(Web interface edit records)
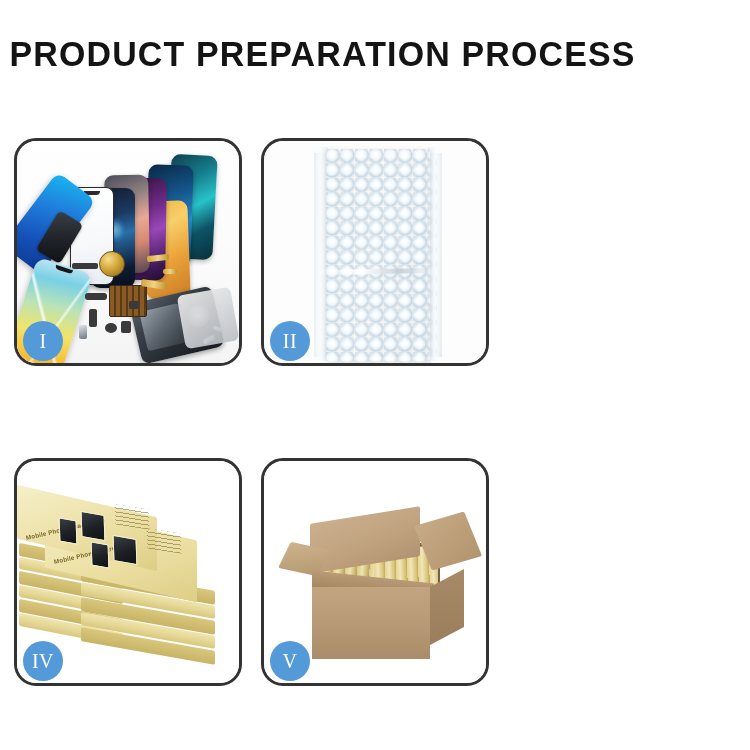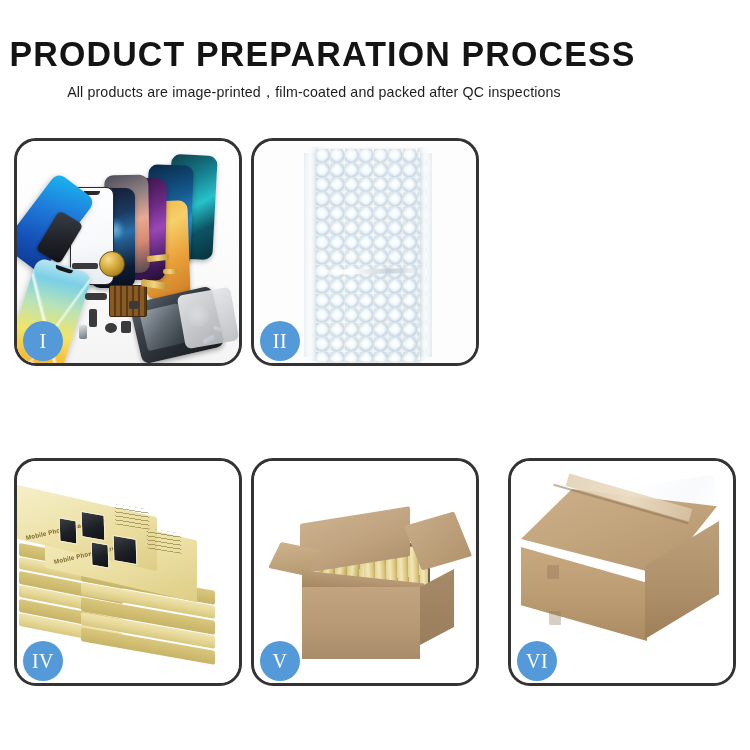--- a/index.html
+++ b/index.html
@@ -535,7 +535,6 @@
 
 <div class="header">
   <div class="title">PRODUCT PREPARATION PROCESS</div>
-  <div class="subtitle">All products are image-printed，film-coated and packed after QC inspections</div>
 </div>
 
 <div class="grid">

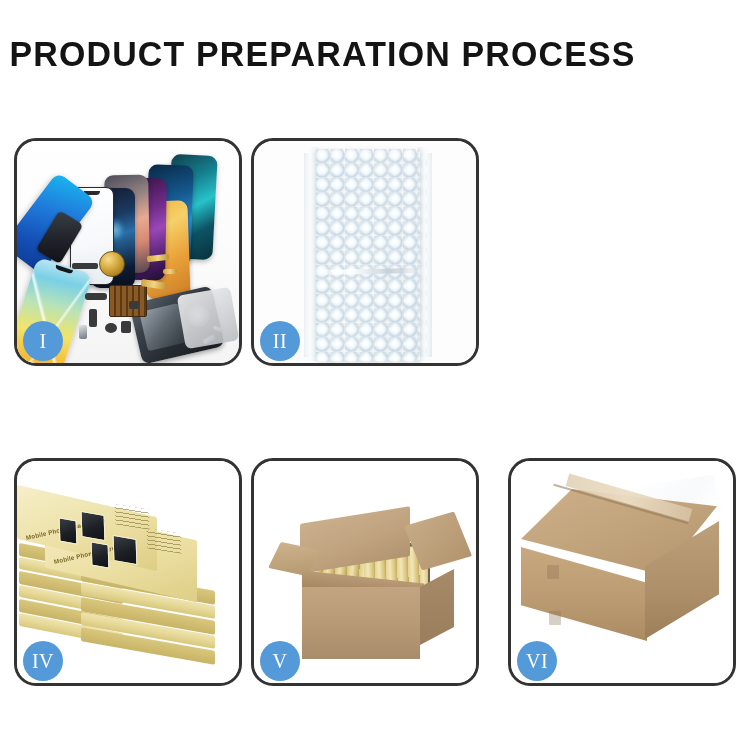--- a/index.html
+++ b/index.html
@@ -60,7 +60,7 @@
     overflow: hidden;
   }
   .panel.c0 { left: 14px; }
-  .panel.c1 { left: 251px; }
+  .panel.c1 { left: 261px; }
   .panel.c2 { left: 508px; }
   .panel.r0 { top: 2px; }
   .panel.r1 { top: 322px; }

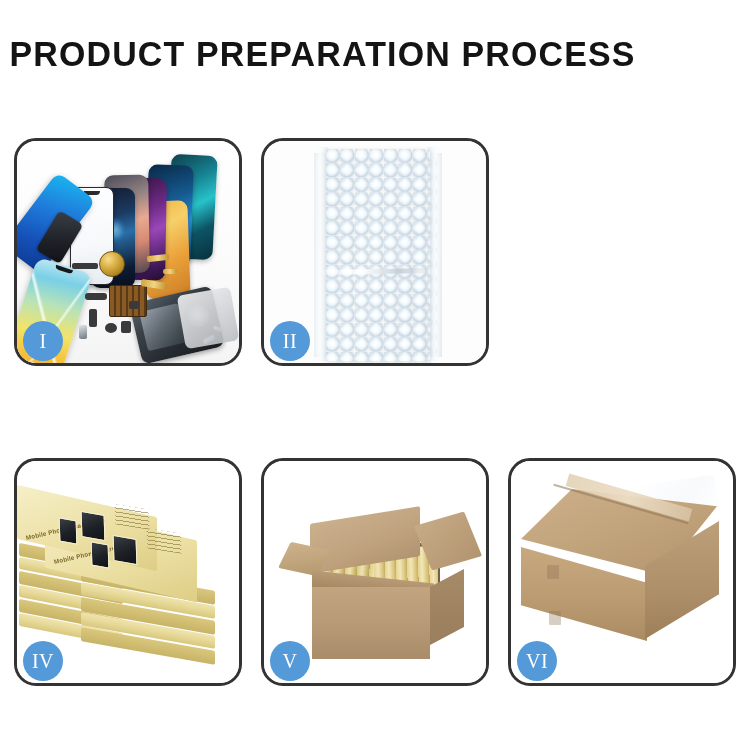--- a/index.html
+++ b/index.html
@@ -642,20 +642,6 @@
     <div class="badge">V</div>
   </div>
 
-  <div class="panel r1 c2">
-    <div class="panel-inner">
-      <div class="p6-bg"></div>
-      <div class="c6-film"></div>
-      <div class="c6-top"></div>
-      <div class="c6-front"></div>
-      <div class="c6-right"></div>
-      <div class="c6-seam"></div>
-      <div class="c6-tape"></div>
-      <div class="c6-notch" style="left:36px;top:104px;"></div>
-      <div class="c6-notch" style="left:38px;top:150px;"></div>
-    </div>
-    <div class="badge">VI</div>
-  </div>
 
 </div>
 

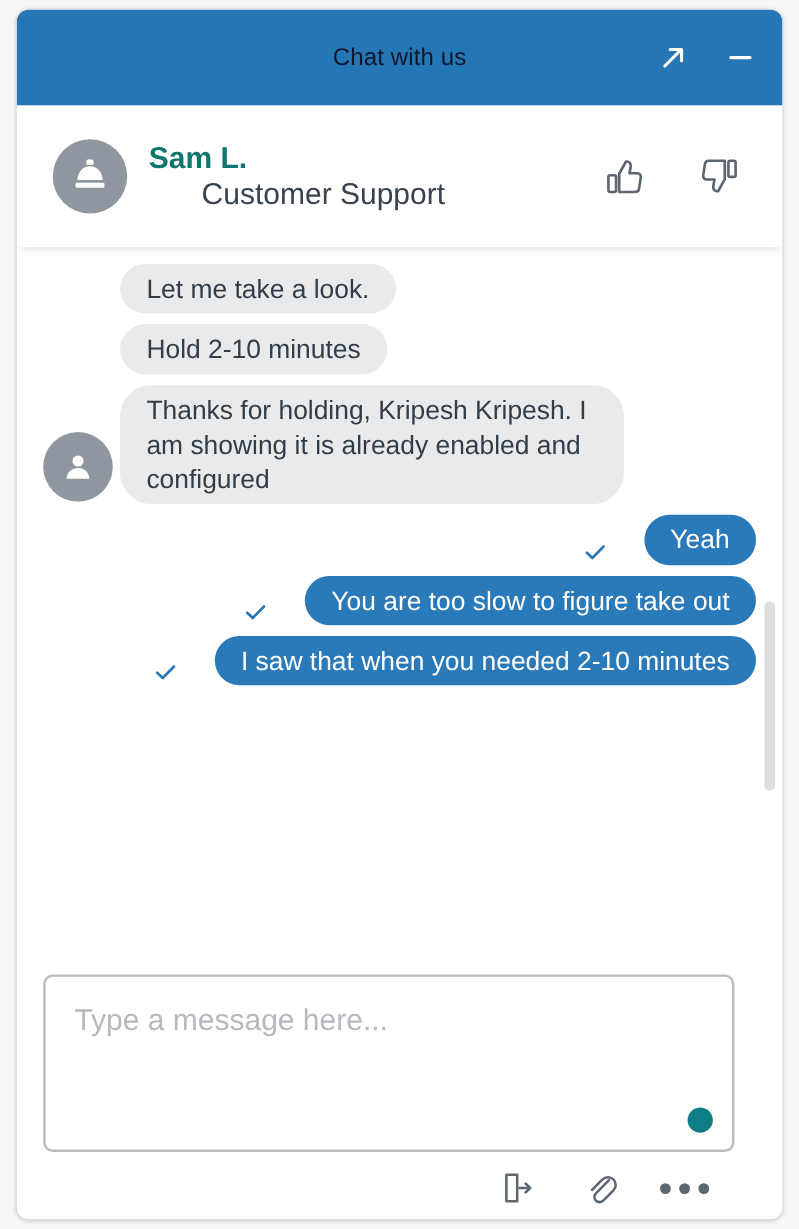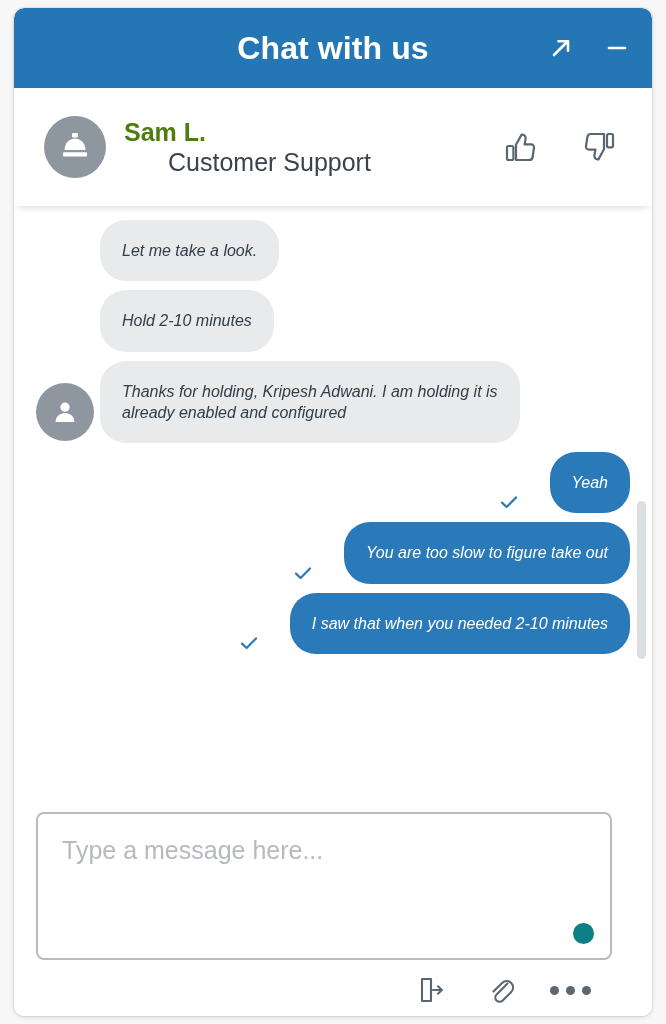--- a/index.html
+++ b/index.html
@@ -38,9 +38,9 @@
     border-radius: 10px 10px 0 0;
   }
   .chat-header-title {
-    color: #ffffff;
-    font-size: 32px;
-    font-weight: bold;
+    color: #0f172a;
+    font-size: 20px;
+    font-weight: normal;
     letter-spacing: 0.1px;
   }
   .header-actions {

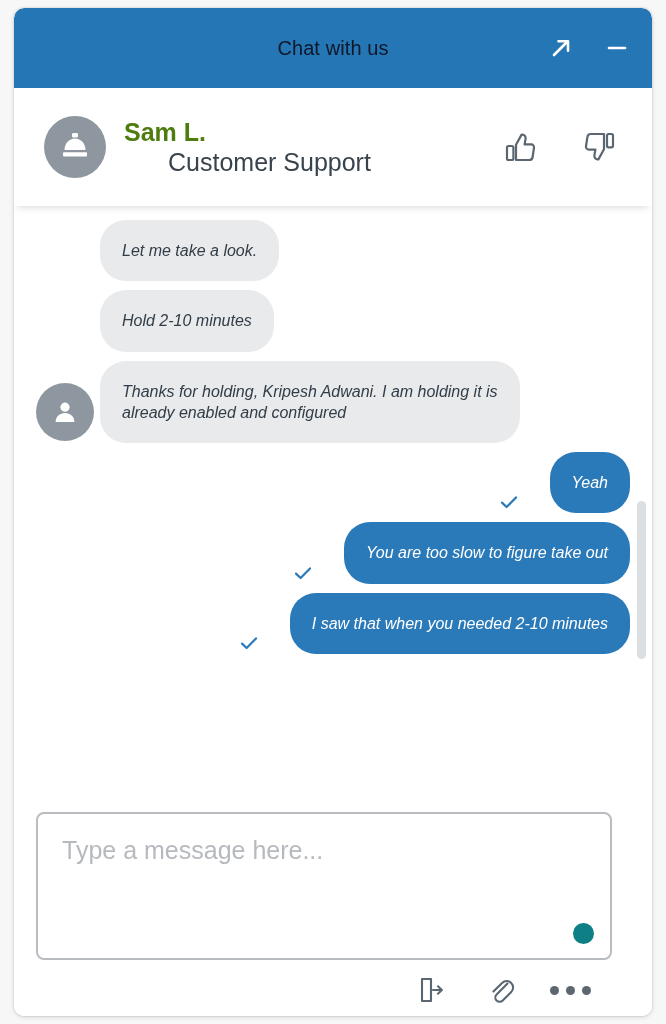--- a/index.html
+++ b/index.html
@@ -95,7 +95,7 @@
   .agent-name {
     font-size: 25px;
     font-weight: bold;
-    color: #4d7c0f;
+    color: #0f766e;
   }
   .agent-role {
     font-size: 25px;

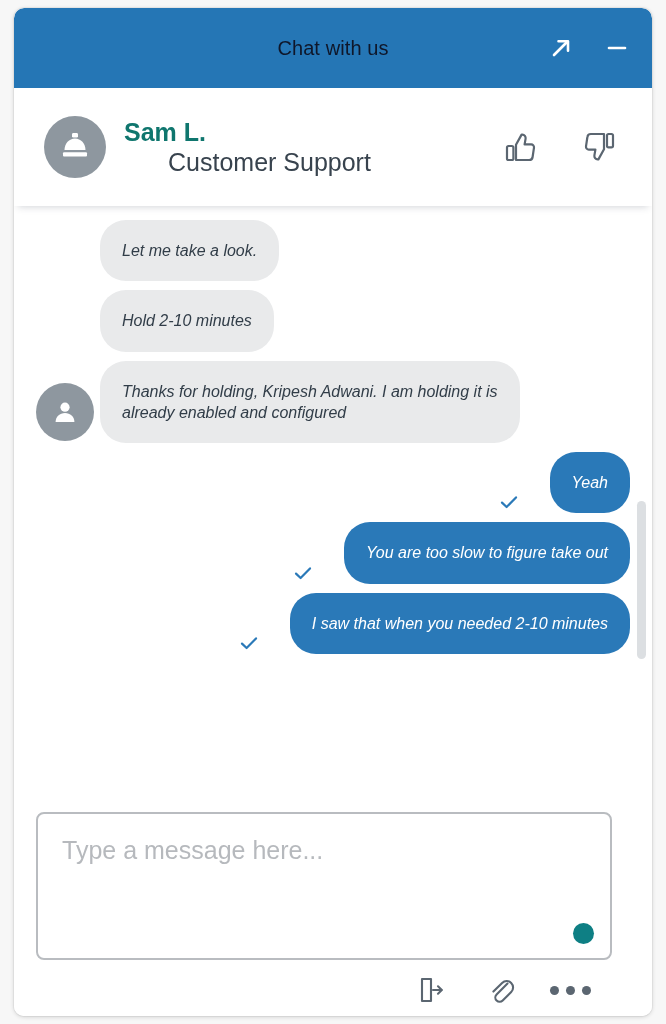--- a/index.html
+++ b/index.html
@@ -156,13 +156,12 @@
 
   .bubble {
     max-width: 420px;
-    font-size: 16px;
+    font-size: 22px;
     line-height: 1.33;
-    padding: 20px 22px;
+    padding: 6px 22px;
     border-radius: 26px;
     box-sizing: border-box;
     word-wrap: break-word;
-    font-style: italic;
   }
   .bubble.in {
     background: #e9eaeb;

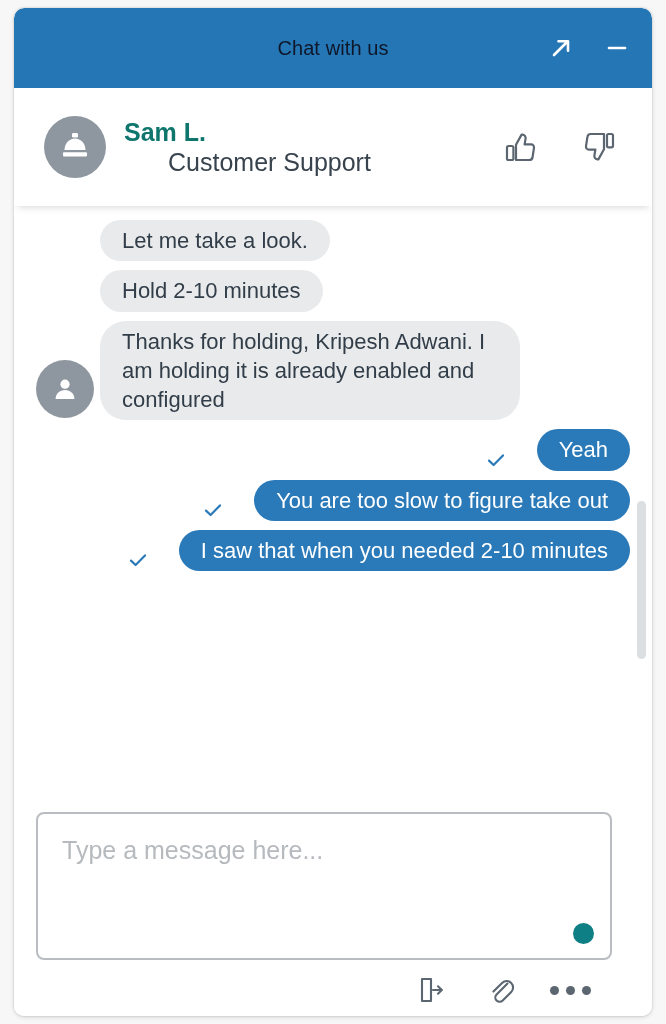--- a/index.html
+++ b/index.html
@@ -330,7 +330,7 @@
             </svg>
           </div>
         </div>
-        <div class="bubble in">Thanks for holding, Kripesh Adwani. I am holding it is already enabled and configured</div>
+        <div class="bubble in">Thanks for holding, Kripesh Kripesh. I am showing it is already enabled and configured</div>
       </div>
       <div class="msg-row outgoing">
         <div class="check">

What the task asks -
Go through the entries above, and wherever a line holds the word "radius", copy that line.

Answer for the task -
     border-radius: 10px 10px 0 0;
     border-radius: 26px;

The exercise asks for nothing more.